Content revision data
= Beginning of Section =

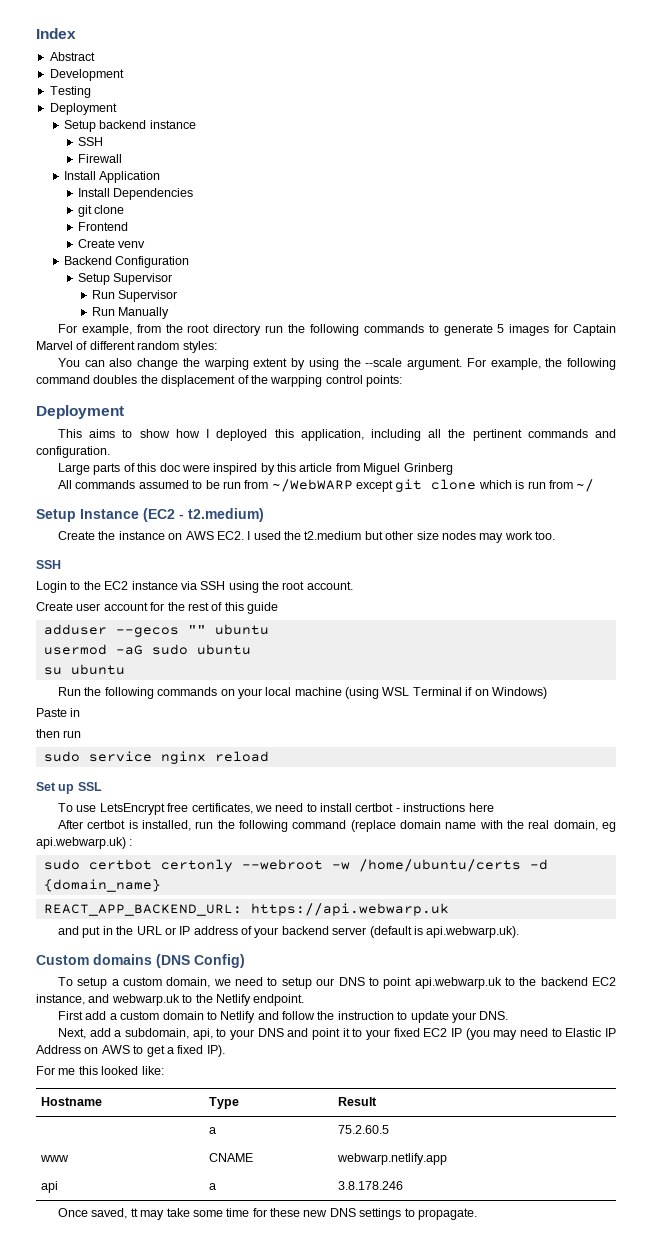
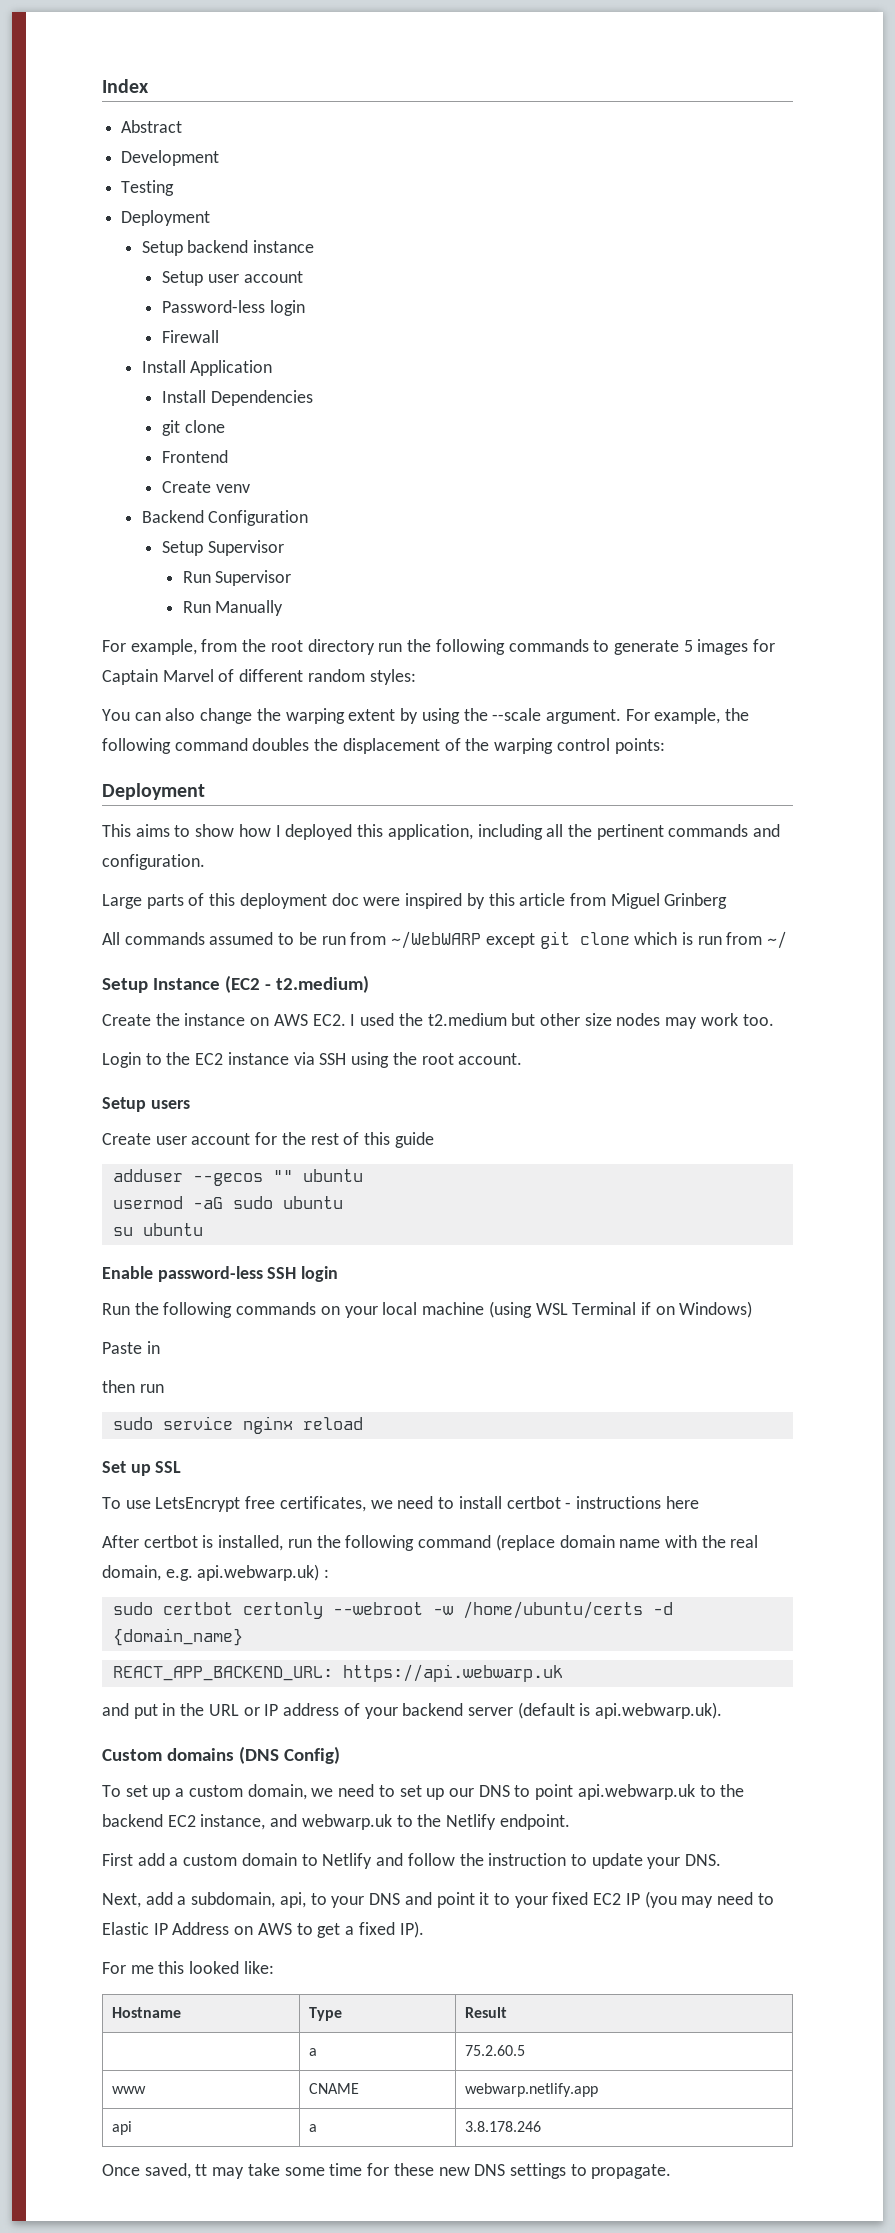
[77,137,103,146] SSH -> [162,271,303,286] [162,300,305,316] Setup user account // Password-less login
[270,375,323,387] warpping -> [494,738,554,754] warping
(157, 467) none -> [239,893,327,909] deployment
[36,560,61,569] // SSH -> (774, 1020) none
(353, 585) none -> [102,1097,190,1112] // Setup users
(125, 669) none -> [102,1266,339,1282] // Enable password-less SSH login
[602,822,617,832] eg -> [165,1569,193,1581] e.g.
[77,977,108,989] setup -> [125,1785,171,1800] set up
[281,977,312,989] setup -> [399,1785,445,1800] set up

= End of Section =
= Beginning of Section =

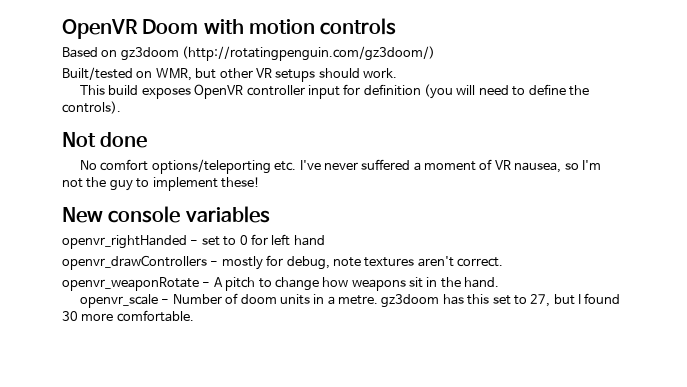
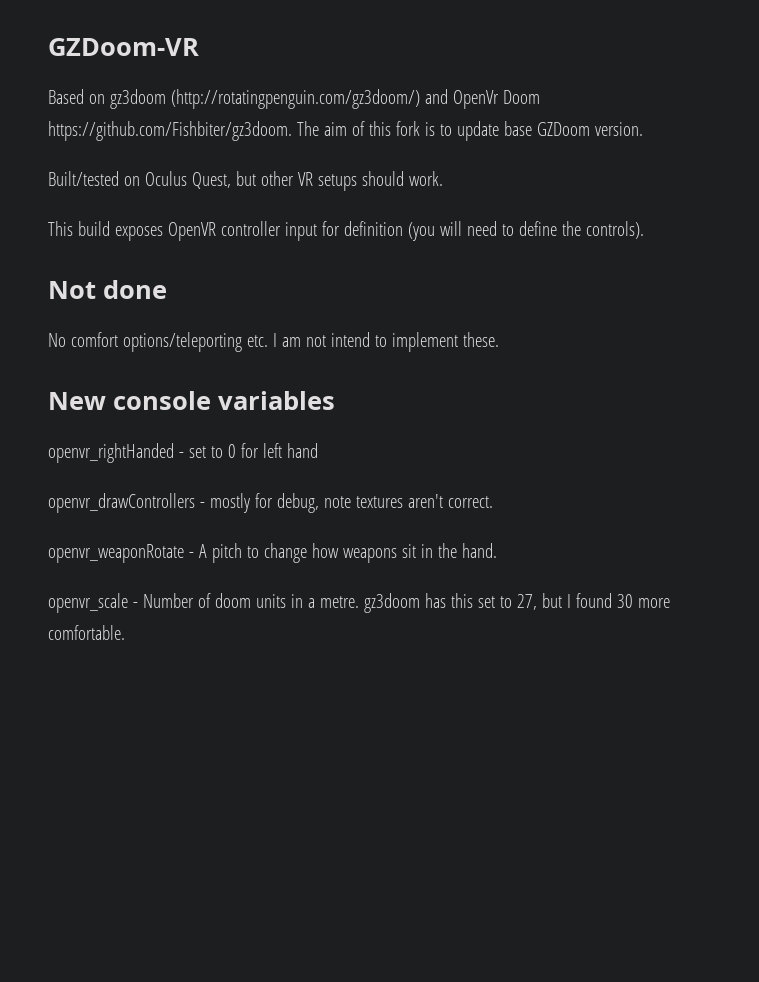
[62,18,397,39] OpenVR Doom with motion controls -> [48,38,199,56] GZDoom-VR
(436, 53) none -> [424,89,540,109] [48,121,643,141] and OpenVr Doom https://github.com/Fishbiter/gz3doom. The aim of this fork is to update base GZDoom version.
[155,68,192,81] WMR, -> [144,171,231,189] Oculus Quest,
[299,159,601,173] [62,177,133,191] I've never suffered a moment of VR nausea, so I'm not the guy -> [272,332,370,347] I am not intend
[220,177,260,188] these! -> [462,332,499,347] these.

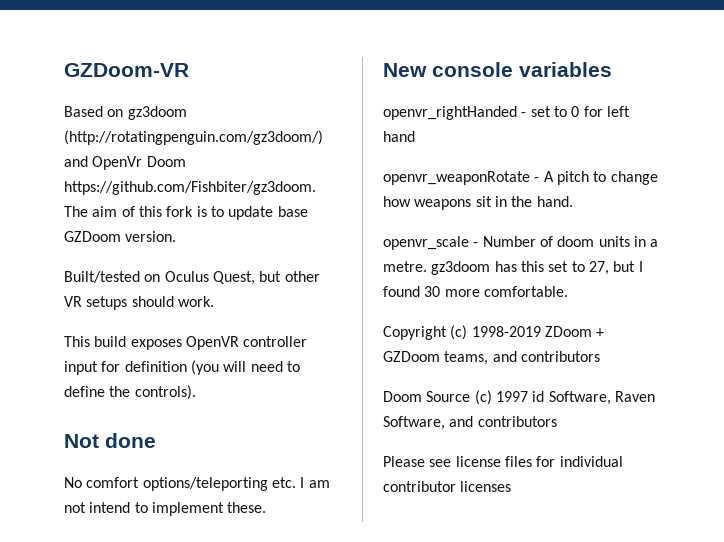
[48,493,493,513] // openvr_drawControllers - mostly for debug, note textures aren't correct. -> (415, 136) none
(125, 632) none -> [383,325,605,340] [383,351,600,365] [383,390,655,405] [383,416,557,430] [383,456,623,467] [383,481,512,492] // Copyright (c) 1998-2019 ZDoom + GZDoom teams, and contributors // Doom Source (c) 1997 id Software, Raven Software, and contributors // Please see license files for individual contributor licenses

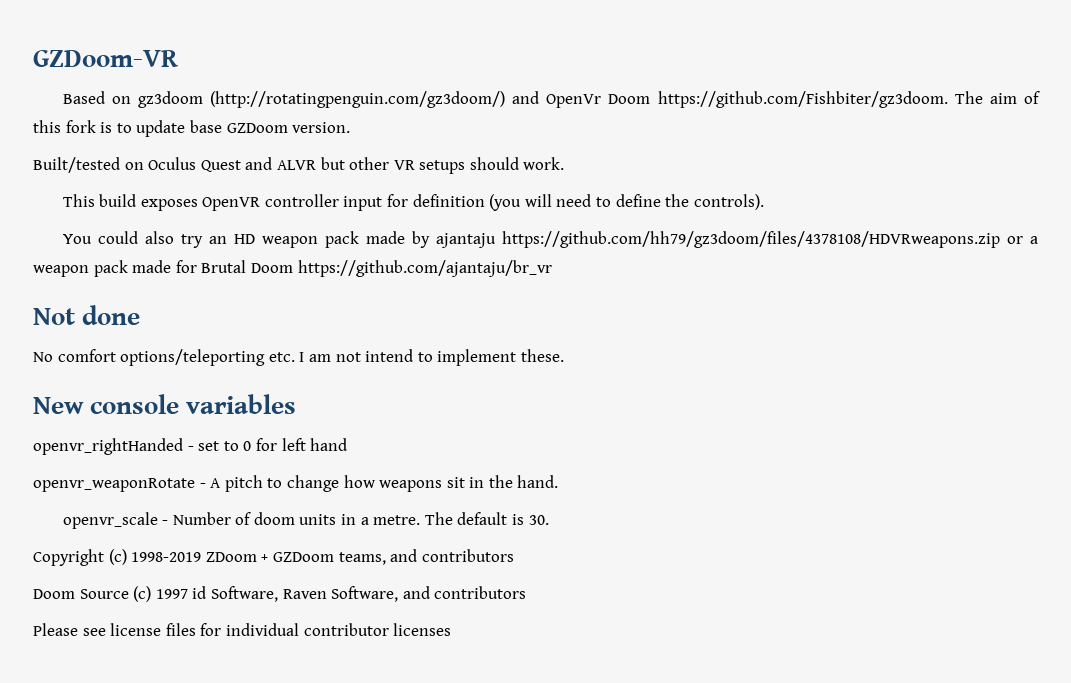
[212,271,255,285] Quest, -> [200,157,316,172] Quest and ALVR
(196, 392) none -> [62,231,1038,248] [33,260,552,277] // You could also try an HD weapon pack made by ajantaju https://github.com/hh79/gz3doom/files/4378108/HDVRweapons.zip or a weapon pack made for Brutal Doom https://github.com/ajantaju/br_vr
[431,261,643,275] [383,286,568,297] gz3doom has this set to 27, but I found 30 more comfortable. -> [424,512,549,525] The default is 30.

= End of Section =

**Directions:** Could you tally the lines in these records that contain the word "login" and give only the result?

**Problem solution:** 2